Work instructions: The expected response is the complete listing below, restated exactly, with its pictures omitted.

Materials provided:
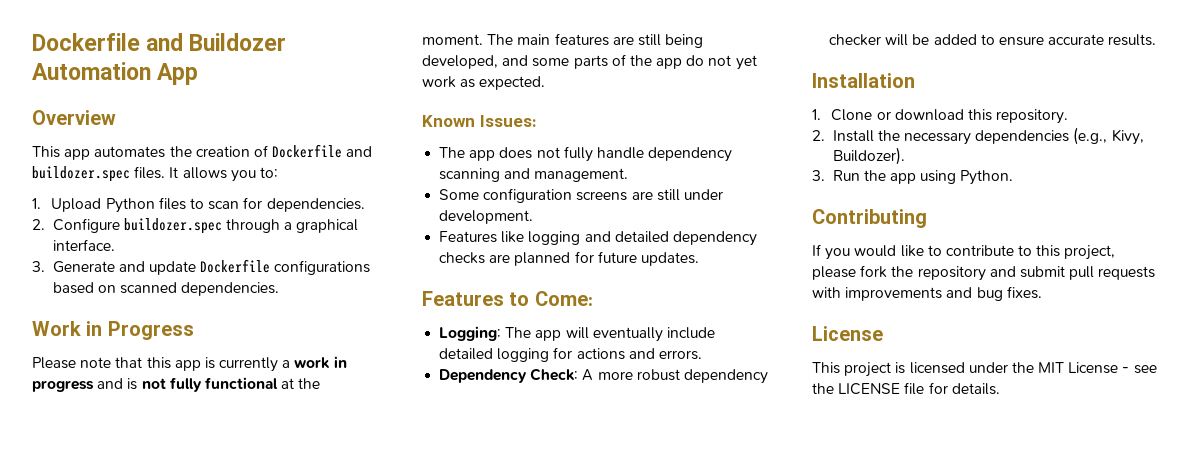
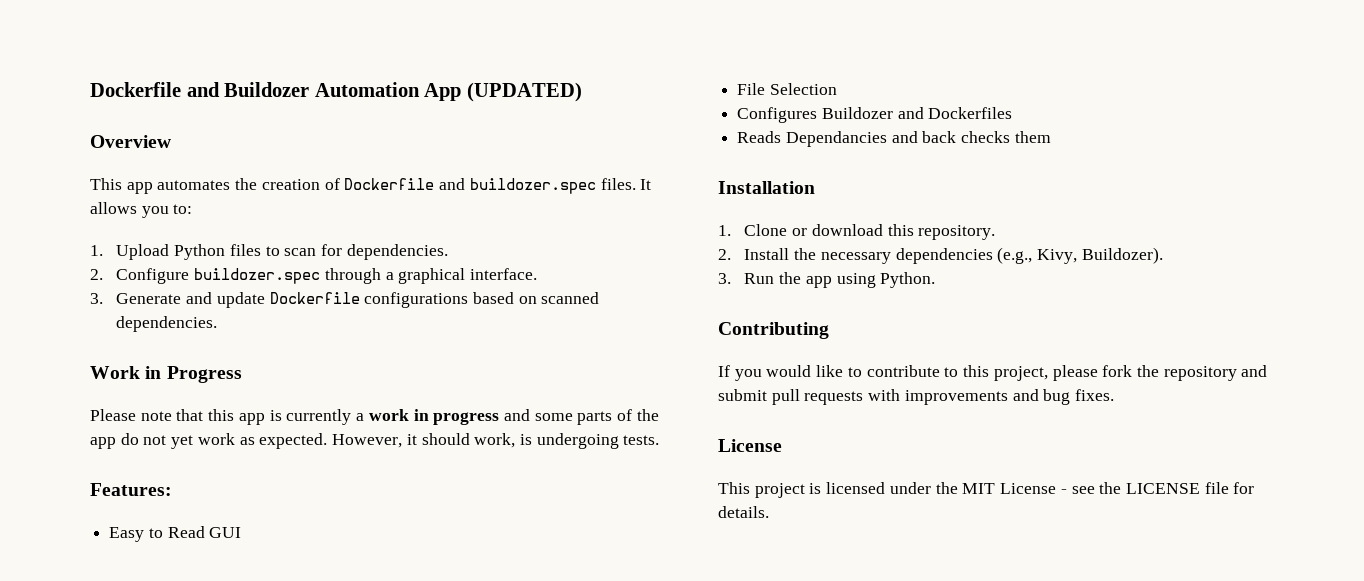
- Dockerfile and Buildozer Automation App
+ Dockerfile and Buildozer Automation App (UPDATED)
- Please note that this app is currently a work in progress and is not fully functional at the moment. The main features are still being developed, and some parts of the app do not yet work as expected.
- Known Issues:
- The app does not fully handle dependency scanning and management.
- Some configuration screens are still under development.
- Features like logging and detailed dependency checks are planned for future updates.
- Features to Come:
- Logging: The app will eventually include detailed logging for actions and errors.
- Dependency Check: A more robust dependency checker will be added to ensure accurate results.
+ Please note that this app is currently a work in progress and some parts of the app do not yet work as expected. However, it should work, is undergoing tests.
+ Features:
+ Easy to Read GUI
+ File Selection
+ Configures Buildozer and Dockerfiles
+ Reads Dependancies and back checks them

Output of the task:
- Dockerfile and Buildozer Automation App
+ Dockerfile and Buildozer Automation App (UPDATED)
- Please note that this app is currently a work in progress and is not fully functional at the moment. The main features are still being developed, and some parts of the app do not yet work as expected.
- Known Issues:
- The app does not fully handle dependency scanning and management.
- Some configuration screens are still under development.
- Features like logging and detailed dependency checks are planned for future updates.
- Features to Come:
- Logging: The app will eventually include detailed logging for actions and errors.
- Dependency Check: A more robust dependency checker will be added to ensure accurate results.
+ Please note that this app is currently a work in progress and some parts of the app do not yet work as expected. However, it should work, is undergoing tests.
+ Features:
+ Easy to Read GUI
+ File Selection
+ Configures Buildozer and Dockerfiles
+ Reads Dependancies and back checks them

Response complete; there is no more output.